From: Richard Sandiford <richard.sandiford@arm.com>
To: "Andre Vieira \(lists\) via Gcc-patches" <gcc-patches@gcc.gnu.org>
Cc: Richard Biener <rguenther@suse.de>,
"Andre Vieira \(lists\)" <andre.simoesdiasvieira@arm.com>
Subject: Re: [AArch64] Enable generation of FRINTNZ instructions
Date: Fri, 17 Dec 2021 12:44:25 +0000 [thread overview]
Message-ID: <mptee6b8kpi.fsf@arm.com> (raw)
In-Reply-To: <f5312e85-b175-fbc9-8858-de611b3d99ac@arm.com> (Andre Vieira via Gcc-patches's message of "Thu, 25 Nov 2021 13:53:08 +0000")
"Andre Vieira (lists) via Gcc-patches" <gcc-patches@gcc.gnu.org> writes:
> On 22/11/2021 11:41, Richard Biener wrote:
>>
>>> On 18/11/2021 11:05, Richard Biener wrote:
>>>> This is a good shout and made me think about something I hadn't before... I
>>>> thought I could handle the vector forms later, but the problem is if I add
>>>> support for the scalar, it will stop the vectorizer. It seems
>>>> vectorizable_call expects all arguments to have the same type, which doesn't
>>>> work with passing the integer type as an operand work around.
>> We already special case some IFNs there (masked load/store and gather)

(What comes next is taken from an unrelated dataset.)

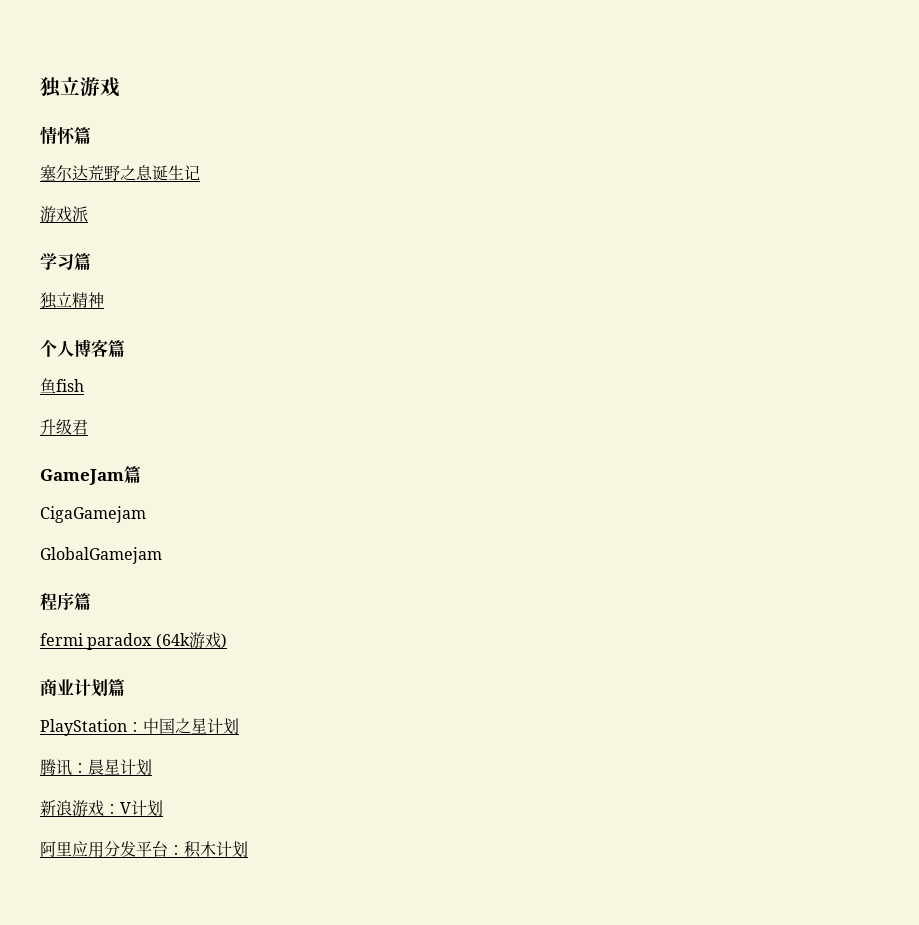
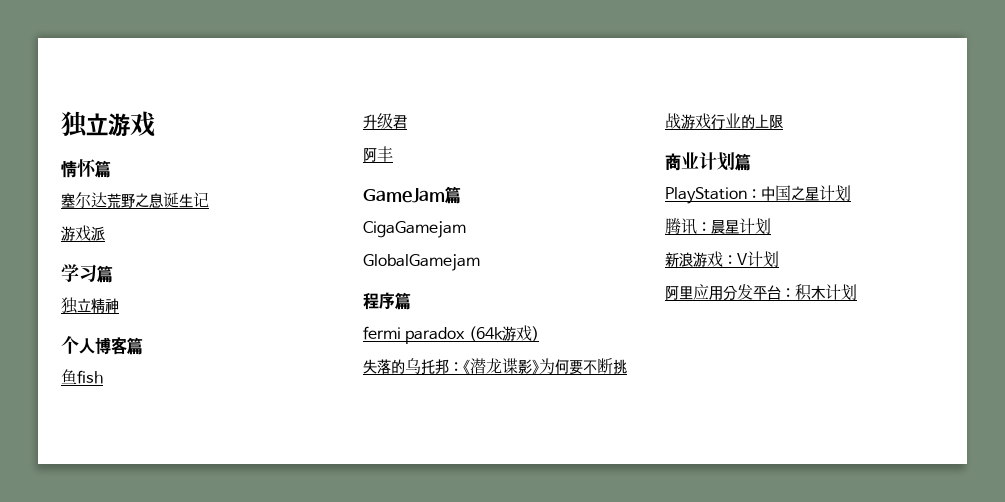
(88, 427) none -> [363,146,393,162] // 阿丰
(227, 641) none -> [363,358,627,375] [665,113,783,130] // 失落的乌托邦：《潜龙谍影》为何要不断挑战游戏行业的上限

>> to ignore some args, so that would just add to this set.
>>
>> Richard.
> Hi,
>
> Reworked it to add support of the new IFN to the vectorizer. Was
> initially trying to make vectorizable_call and
> vectorizable_internal_function handle IFNs with different inputs more
> generically, using the information we have in the <IFN>_direct structs
> regarding what operands to get the modes from. Unfortunately, that
> wasn't straightforward because of how vectorizable_call assumes operands
> have the same type and uses the type of the DEF_STMT_INFO of the
> non-constant operands (either output operand or non-constant inputs) to
> determine the type of constants. I assume there is some reason why we
> use the DEF_STMT_INFO and not always use get_vectype_for_scalar_type on
> the argument types. That is why I ended up with this sort of half-way
> mix of both, which still allows room to add more IFNs that don't take
> inputs of the same type, but require adding a bit of special casing
> similar to the IFN_FTRUNC_INT and masking ones.
>
> Bootstrapped on aarch64-none-linux.
Still leaving the match.pd stuff to Richard, but otherwise:
> index bdc8ba3576cf2c9b4ae96b45a382234e4e25b13f..51f00344b02d0d1d4adf97463f6a46f9fd0fb43f 100644
> --- a/gcc/config/aarch64/iterators.md
> +++ b/gcc/config/aarch64/iterators.md
> @@ -160,7 +160,11 @@ (define_mode_iterator VHSDF_HSDF [(V4HF "TARGET_SIMD_F16INST")
> SF DF])
>
> ;; Scalar and vetor modes for SF, DF.
> -(define_mode_iterator VSFDF [V2SF V4SF V2DF DF SF])
> +(define_mode_iterator VSFDF [ (V2SF "TARGET_SIMD")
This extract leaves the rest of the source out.